The underwater earthquake and resulting tsunami that devastated South Asia have made major changes to the floor of the Indian Ocean. Those shifts could drastically affect shipping and the region's environment for years.

The Indian Navy is pulling sonar transmitters through the water, trying to assess the damage the tsunami has done to the ocean floor. In one spot, the bottom is littered with debris and sunken boats. The navy has already removed 26 boats.

Divers took an ABC News [a U.S. TV network] crew on an underwater tour of the murky debris field.

The U.S. is getting reports from ships in the region, indicating the tsunami has literally reshaped parts of the ocean floor. Ships in the Molacca Straits off Indonesia report dangerous new sandbars, or shoals, making once-deep water now very shallow.

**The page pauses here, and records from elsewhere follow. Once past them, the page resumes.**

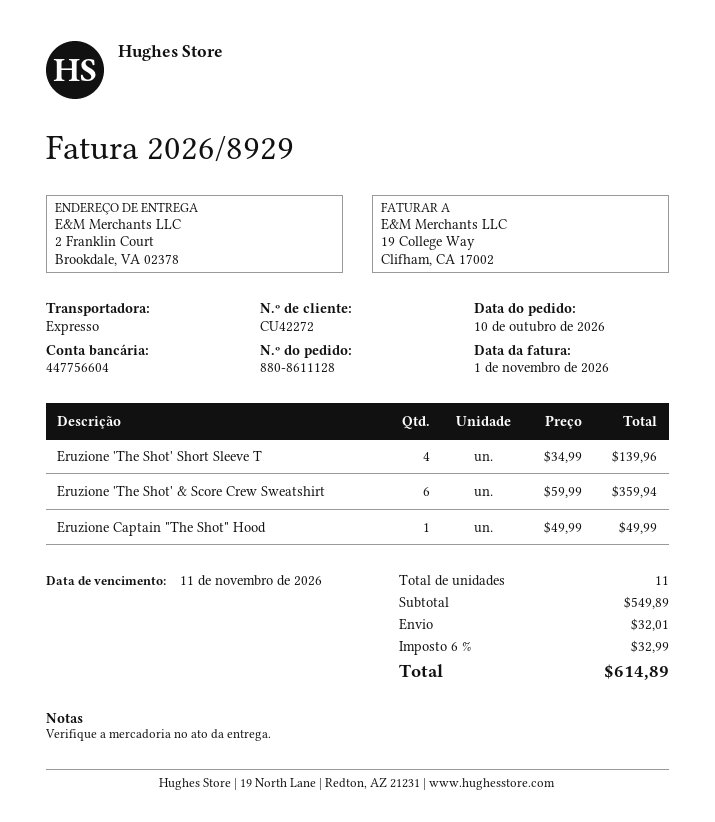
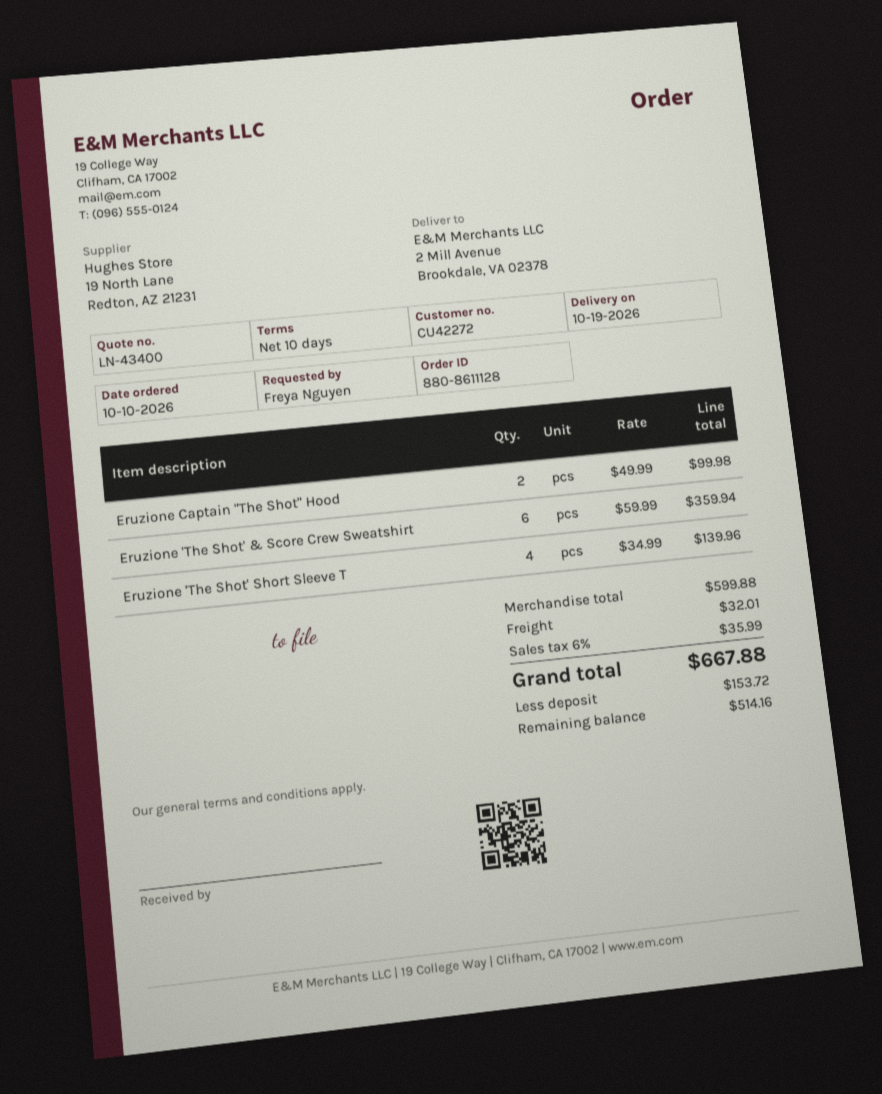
ship to: 2 Franklin Court, Brookdale, VA 02378 -> 2 Mill Avenue, Brookdale, VA 02378
Eruzione Captain "The Shot" Hood: 1 x 49.99 = 49.99 -> 2 x 49.99 = 99.98
subtotal: 549.89 -> 599.88
tax: 6% = 32.99 -> 6% = 35.99
total: 614.89 -> 667.88

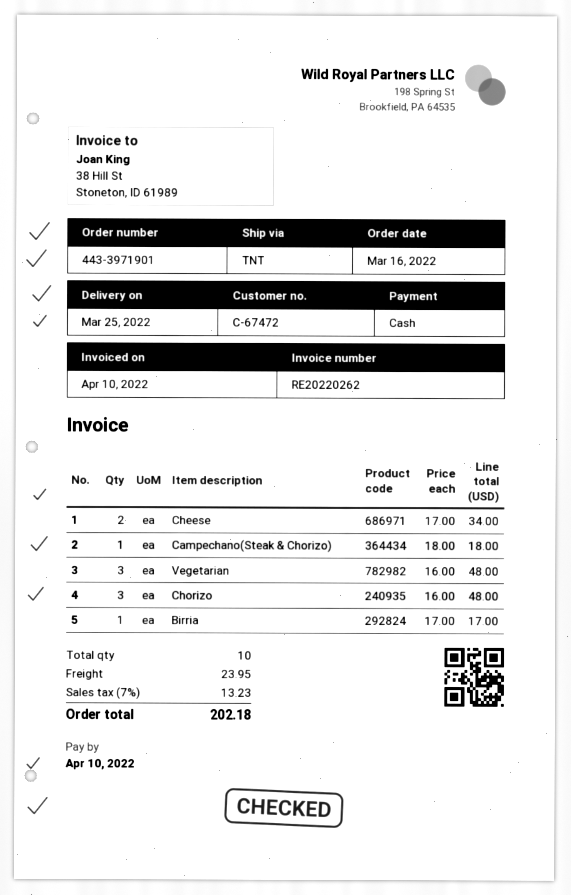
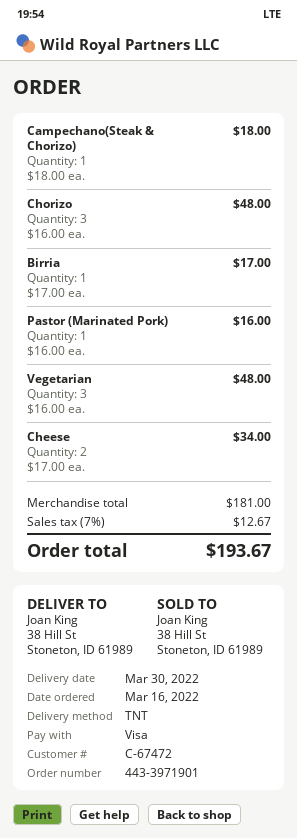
delivery date: 2022-03-25 -> 2022-03-30
payment method: cash -> Visa
Pastor (Marinated Pork): none -> 1 x 16.00 = 16.00
shipping: 23.95 -> none
tax: 7% = 13.23 -> 7% = 12.67
total: 202.18 -> 193.67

Retired Rear Admiral Chris Andreasen of the National Geospatial-Intelligence Agency says, "The chartered depths were 4,000 feet and the reported depths are [now] 100 feet -- it's a phenomenal shoaling reported there."

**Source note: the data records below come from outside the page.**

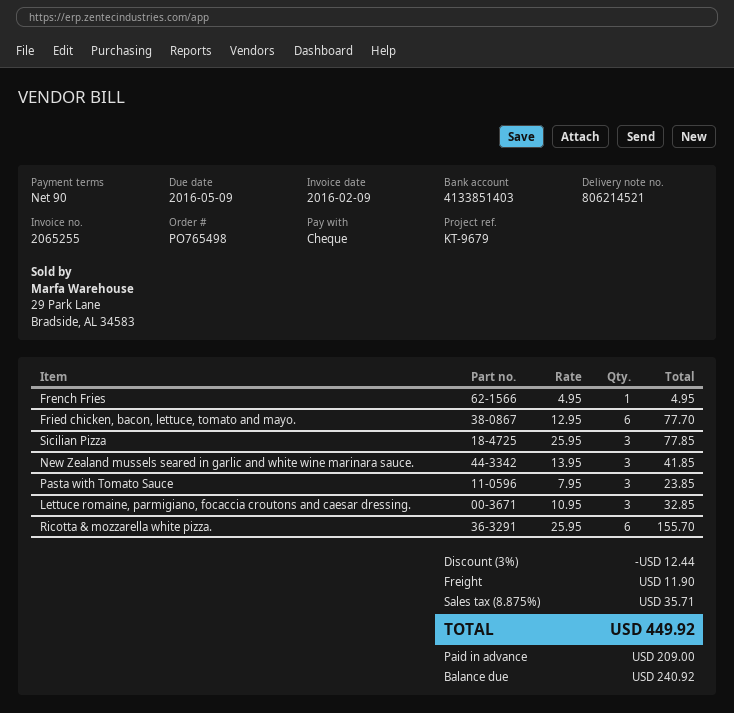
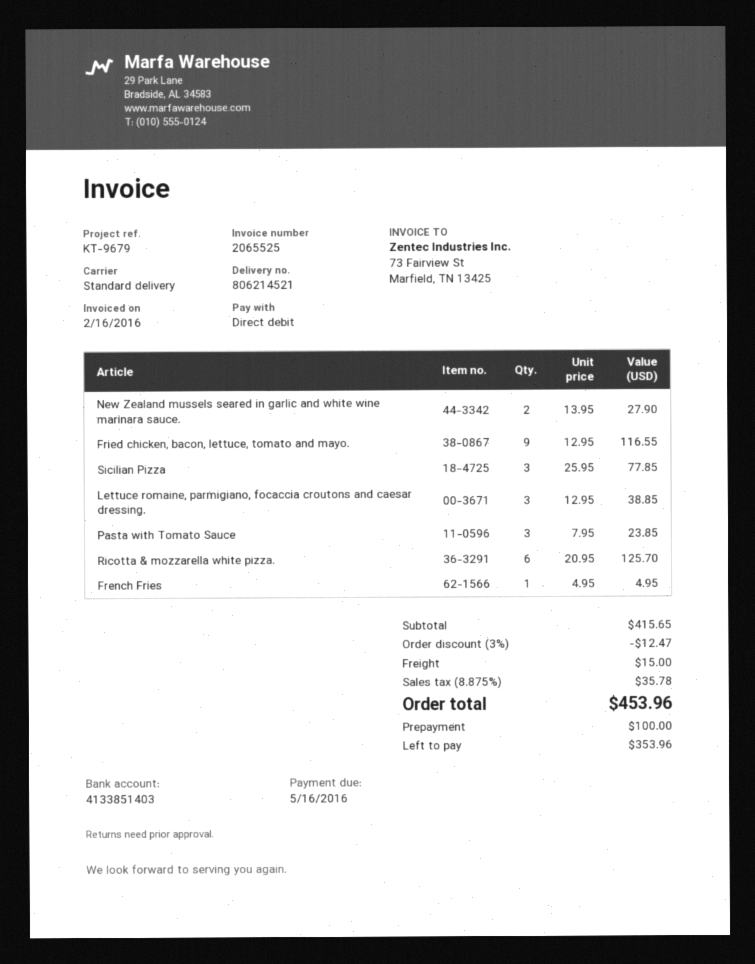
invoice number: 2065255 -> 2065525
invoice date: 2016-02-09 -> 2016-02-16
due date: 2016-05-09 -> 2016-05-16
payment method: cheque -> direct debit
Fried chicken, bacon, lettuce, tomato and mayo.: 6 x 12.95 = 77.70 -> 9 x 12.95 = 116.55
New Zealand mussels seared in garlic and white wine marinara sauce.: 3 x 13.95 = 41.85 -> 2 x 13.95 = 27.90
Lettuce romaine, parmigiano, focaccia croutons and caesar dressing.: 3 x 10.95 = 32.85 -> 3 x 12.95 = 38.85
Ricotta & mozzarella white pizza.: 6 x 25.95 = 155.70 -> 6 x 20.95 = 125.70
discount: 3% = 12.44 -> 3% = 12.47
shipping: 11.90 -> 15.00
tax: 8.875% = 35.71 -> 8.875% = 35.78
total: 449.92 -> 453.96
deposit: 209.00 -> 100.00
balance: 240.92 -> 353.96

Satellite photos of Indonesia's Aceh Province before and after the tsunami show large sections of coastline were washed into the sea.

Keith Dominic is also with the National Geospatial-Intelligence Agency. "So far we have seen significant major navigation aids that have been extinguished or no longer exist."

In fact, after the tsunami, the Indian Navy discovered every buoy in one harbor out of place or missing. Officials are now using global satellite positioning to relocate those buoys.